▸ **EXERCISE DIRECTIONS**:
Some lines hold the string "archive". Copy all of them from the material that follows.

▸ **DATA TO PROCESS**:
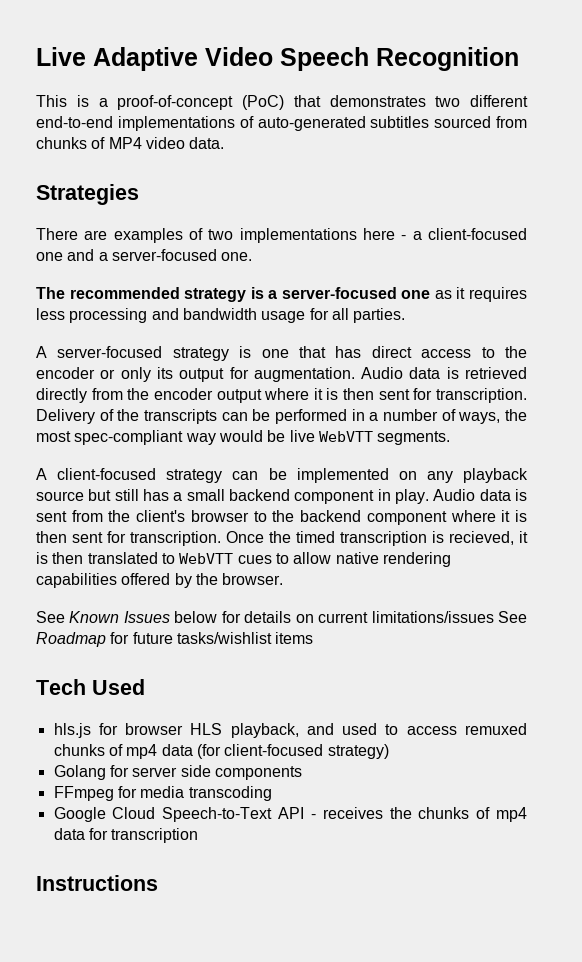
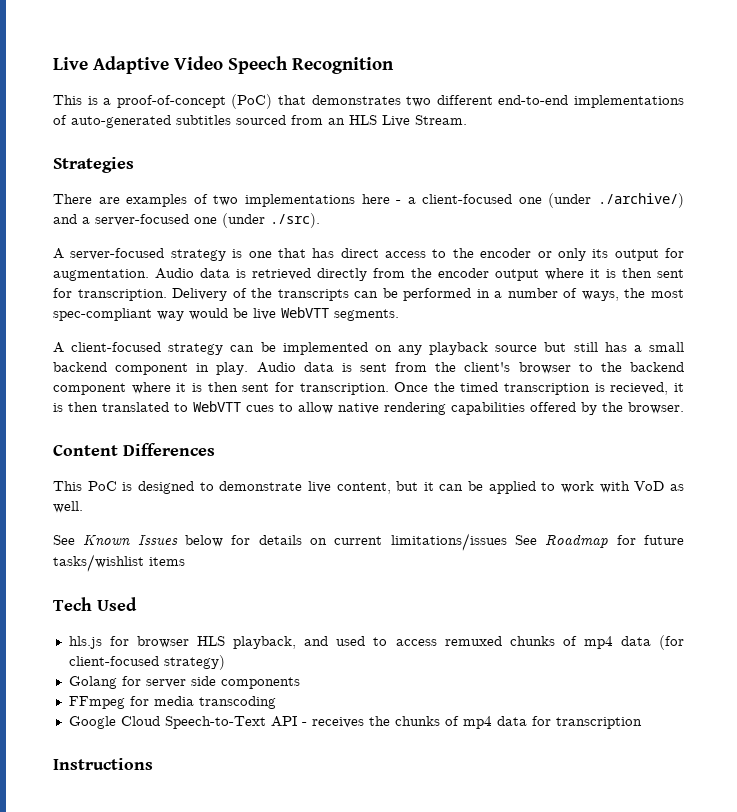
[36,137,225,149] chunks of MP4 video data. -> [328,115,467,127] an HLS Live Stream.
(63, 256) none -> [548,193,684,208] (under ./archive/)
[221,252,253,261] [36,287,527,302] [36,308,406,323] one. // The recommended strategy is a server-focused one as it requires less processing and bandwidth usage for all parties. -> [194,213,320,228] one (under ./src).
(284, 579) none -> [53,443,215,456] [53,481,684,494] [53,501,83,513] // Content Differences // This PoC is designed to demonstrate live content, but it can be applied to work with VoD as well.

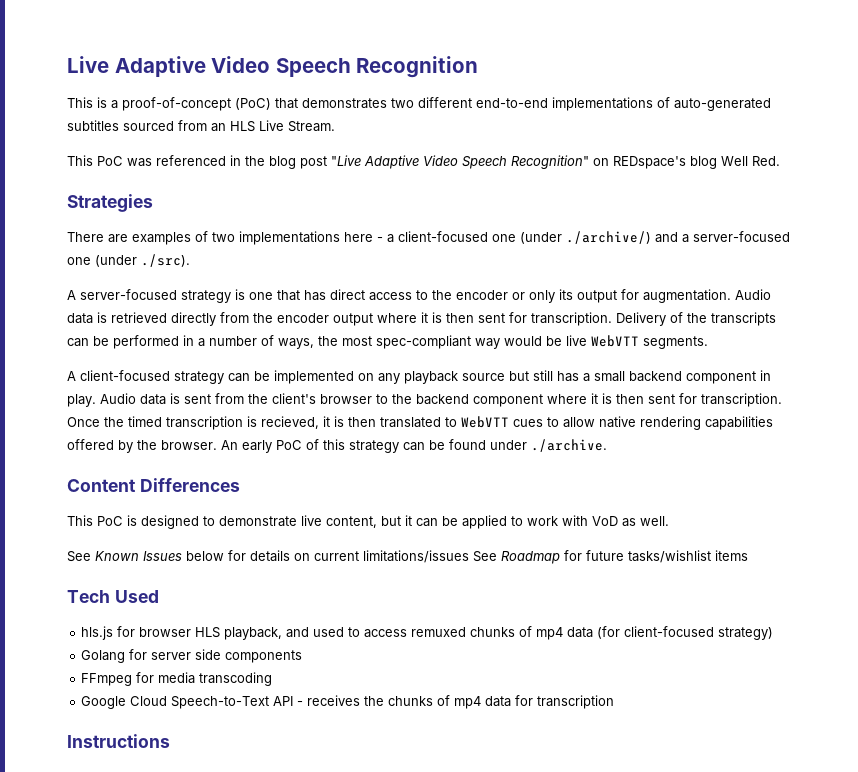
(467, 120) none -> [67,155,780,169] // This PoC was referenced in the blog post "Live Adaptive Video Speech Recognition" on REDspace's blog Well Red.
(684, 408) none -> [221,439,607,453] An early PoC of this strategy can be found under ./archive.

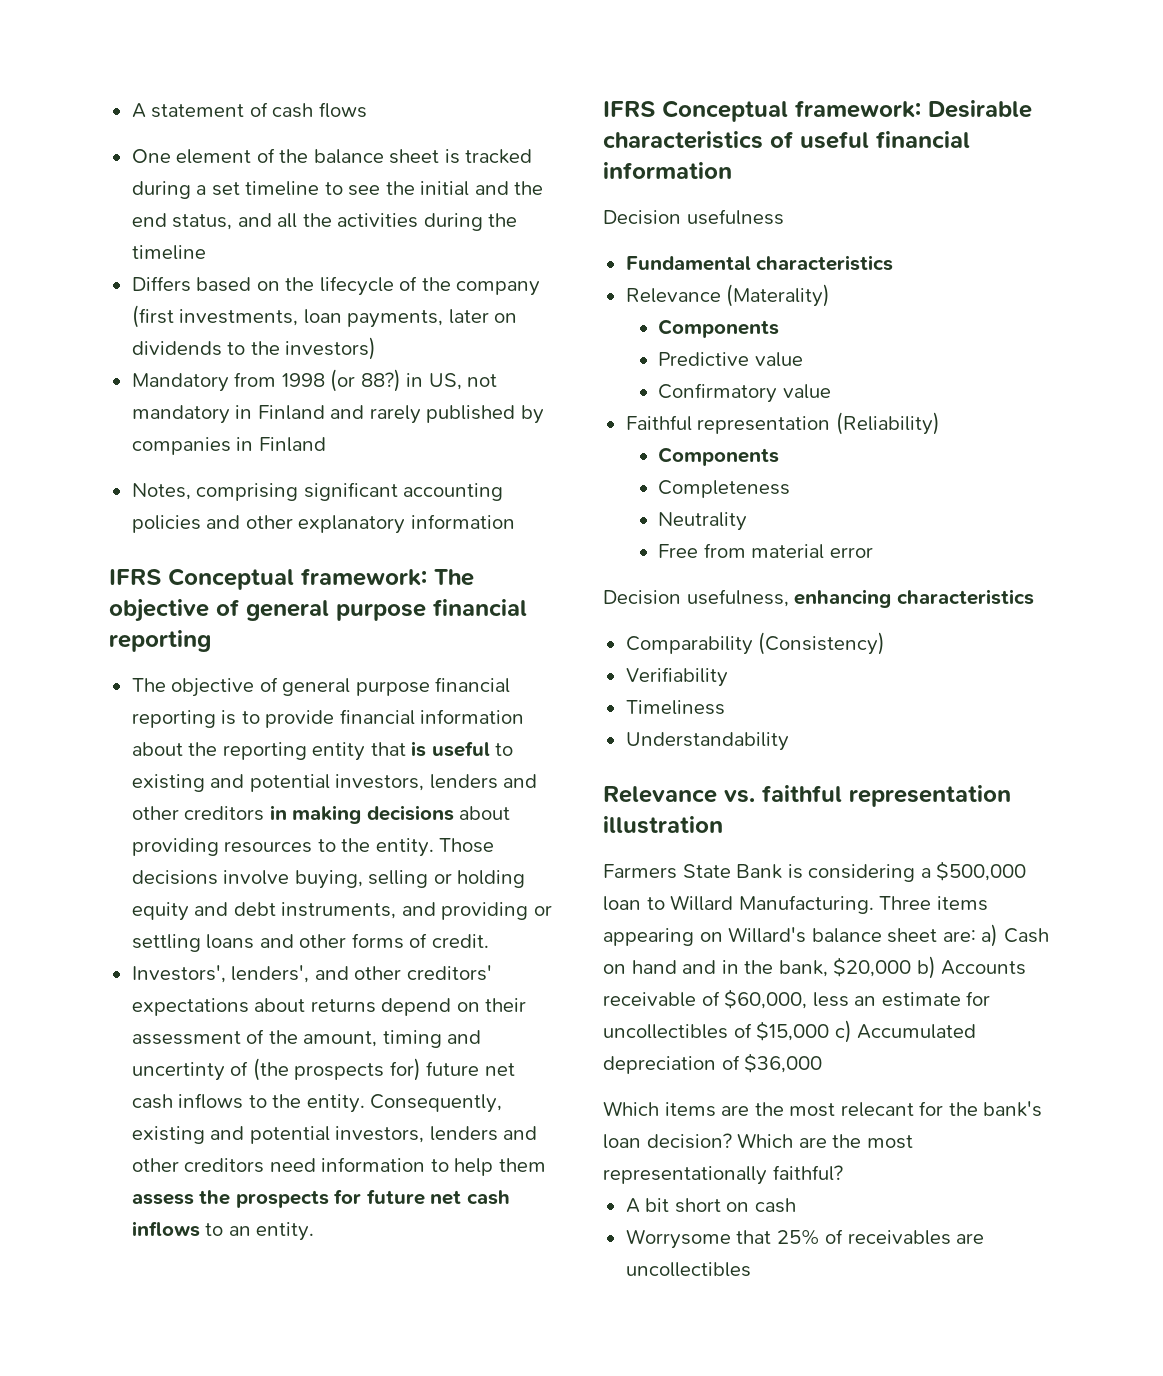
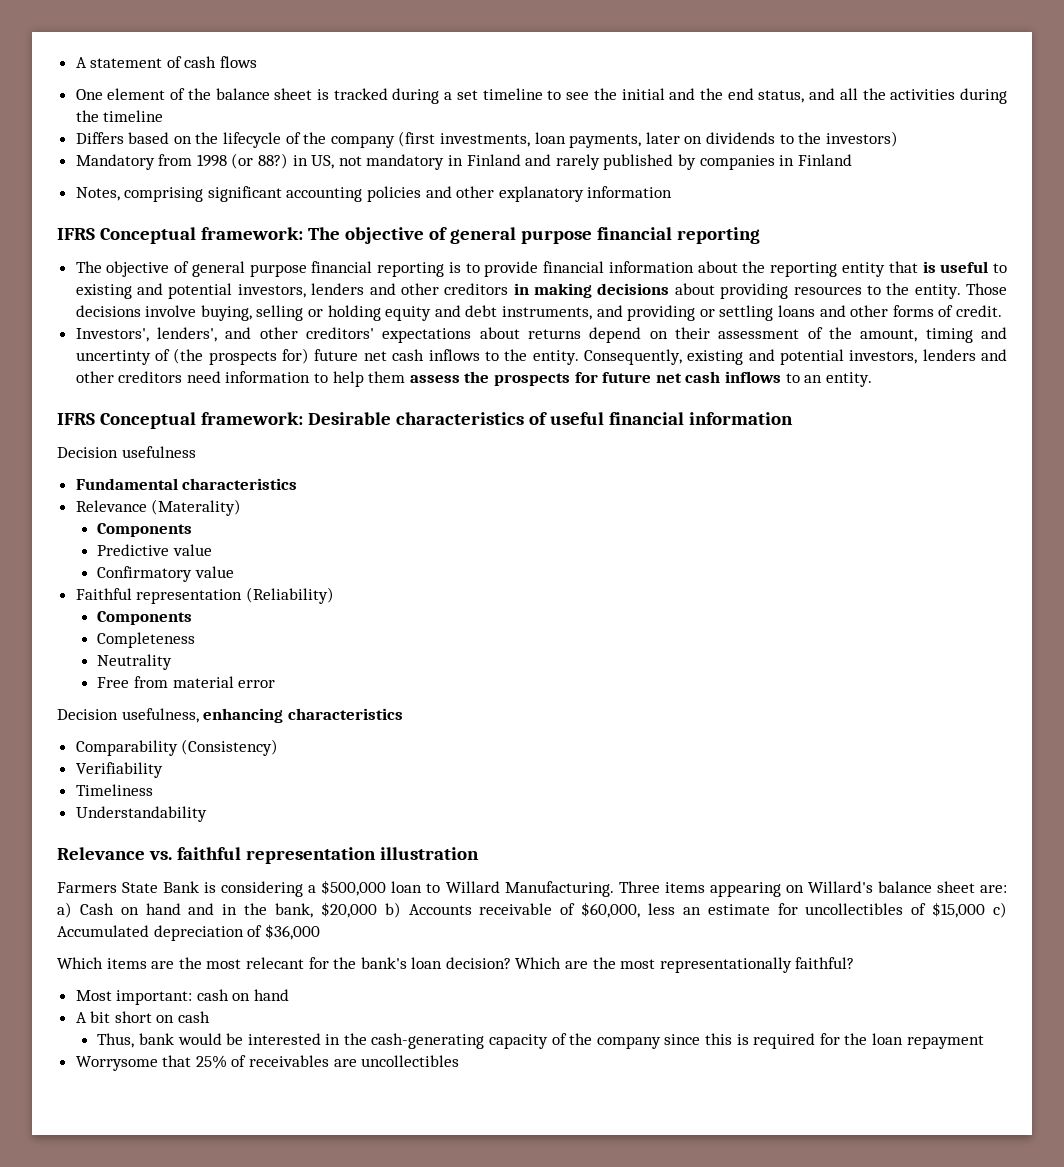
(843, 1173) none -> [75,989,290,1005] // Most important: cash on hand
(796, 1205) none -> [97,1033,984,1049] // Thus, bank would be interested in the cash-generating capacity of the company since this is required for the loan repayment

▸ **EXPECTED ANSWER**:
(63, 256) none -> [548,193,684,208] (under ./archive/)
(684, 408) none -> [221,439,607,453] An early PoC of this strategy can be found under ./archive.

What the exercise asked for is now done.